When an employee is billed for a qualifying health care expense
that isn’t covered by the employee’s health insurance plan, the
employee submits the receipt to the church.
The church writes a check to reimburse the employee or pay the
expense directly to the health care provider. Annual
reporting is required in certain situations.
An HRA constitutes a welfare benefit plan subject to ERISA and
its reporting requirements. However,
there is an exemption from filing a Form 5500 (5500-C or 5500-R) if the
plan is unfunded (e.g., benefits are paid from the employer’s general
assets) and has fewer than 100 participants at the beginning of a
particular plan year. Most
HRAs established by churches would be unfunded and therefore qualify for
this Form 5500 reporting exemption.
There is also a Form 5500 filing exemption for a welfare benefit
plan that is unfunded and is provided for a select group of staff or
highly compensated employees which meets certain requirements. Application
of the nondiscrimination rules.
When churches pay health care costs from church funds,
nondiscrimination rules apply.
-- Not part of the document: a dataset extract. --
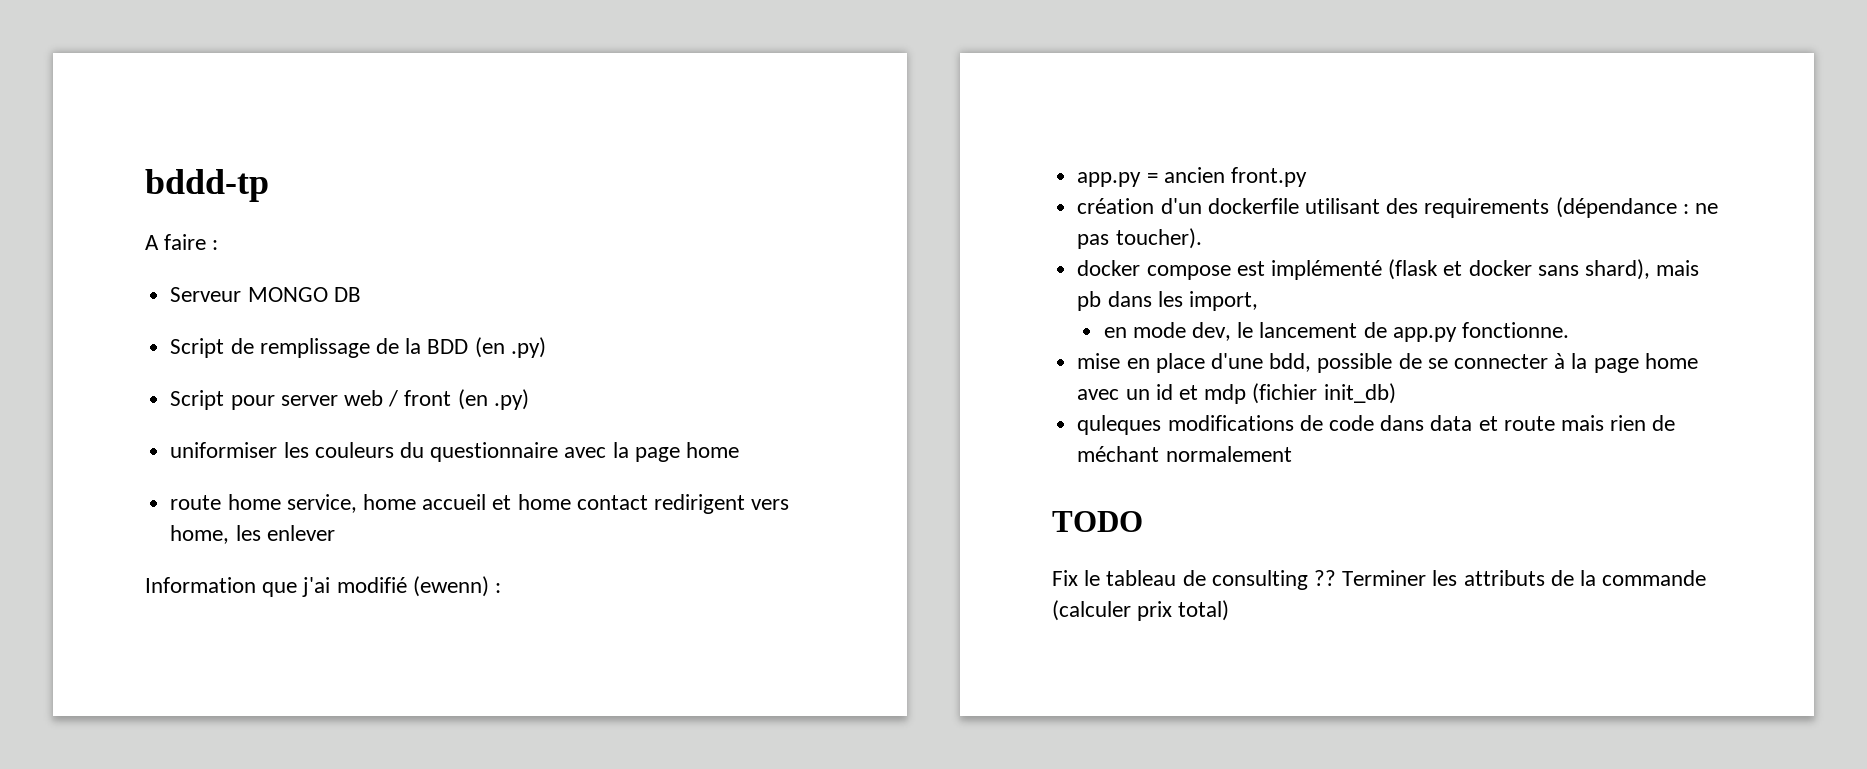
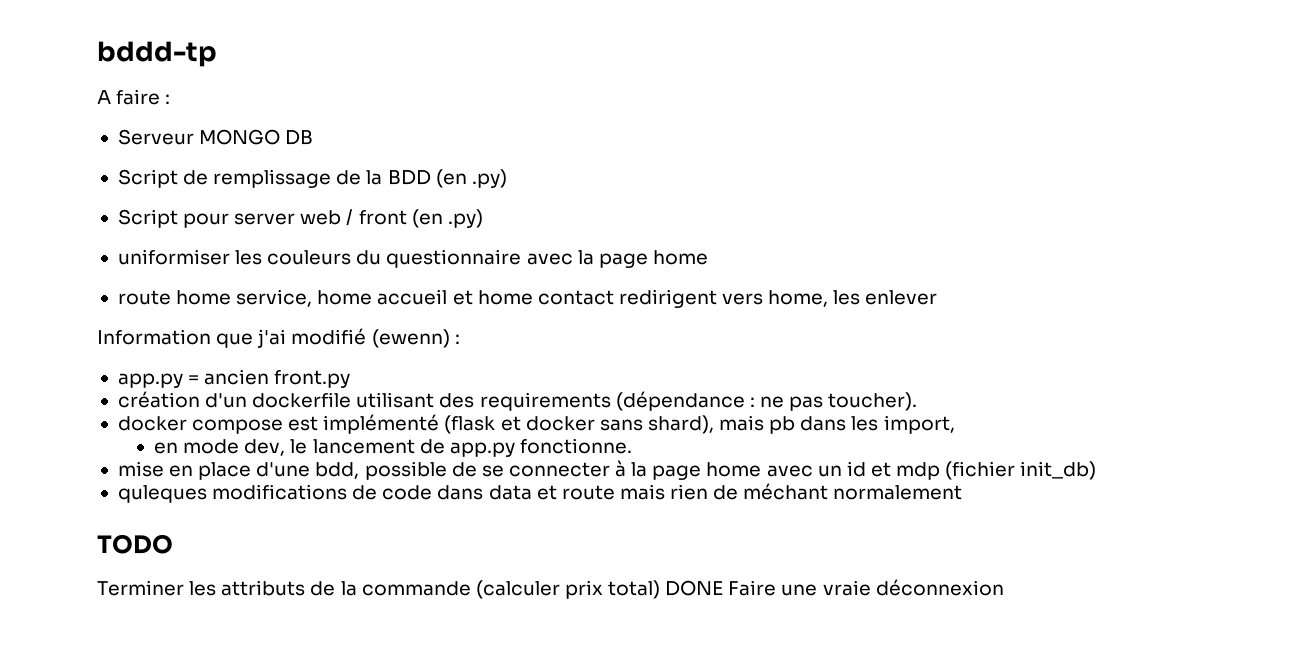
- Fix le tableau de consulting ?? Terminer les attributs de la commande (calculer prix total)
+ Terminer les attributs de la commande (calculer prix total) DONE Faire une vraie déconnexion

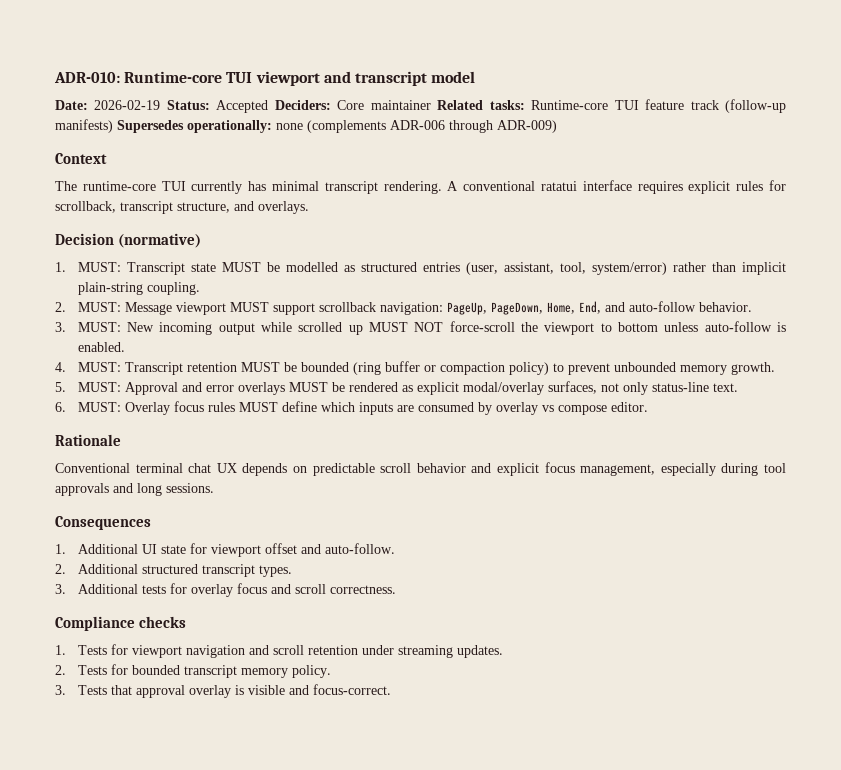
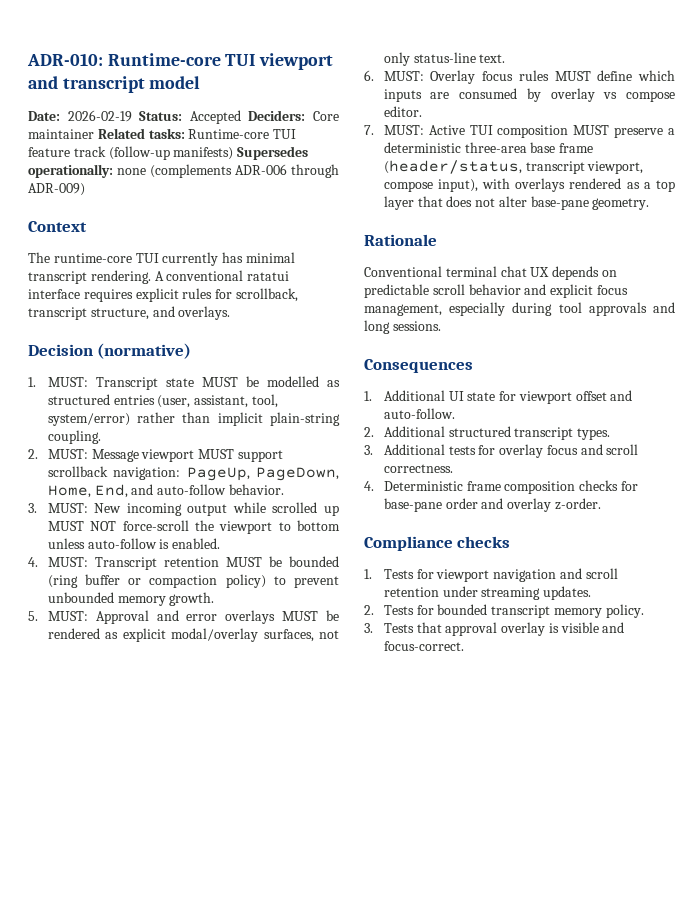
+ 7. MUST: Active TUI composition MUST preserve a deterministic three-area base frame (header/status, transcript viewport, compose input), with overlays rendered as a top layer that does not alter base-pane geometry.
+ 4. Deterministic frame composition checks for base-pane order and overlay z-order.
Generally,
these rules require that the plan not discriminate in favor of highly
compensated individuals with regard to either the eligibility to
participate or the amount of benefits.
Specifically, the nondiscrimination rules applicable to HRAs
defines a highly compensated individual as any individual among the
highest paid 25 percent of all employees (with certain exclusions).
Therefore, it is difficult to avoid the impact of the
nondiscrimination rules if some employees in a class are provided
greater benefits than other employees in the same class.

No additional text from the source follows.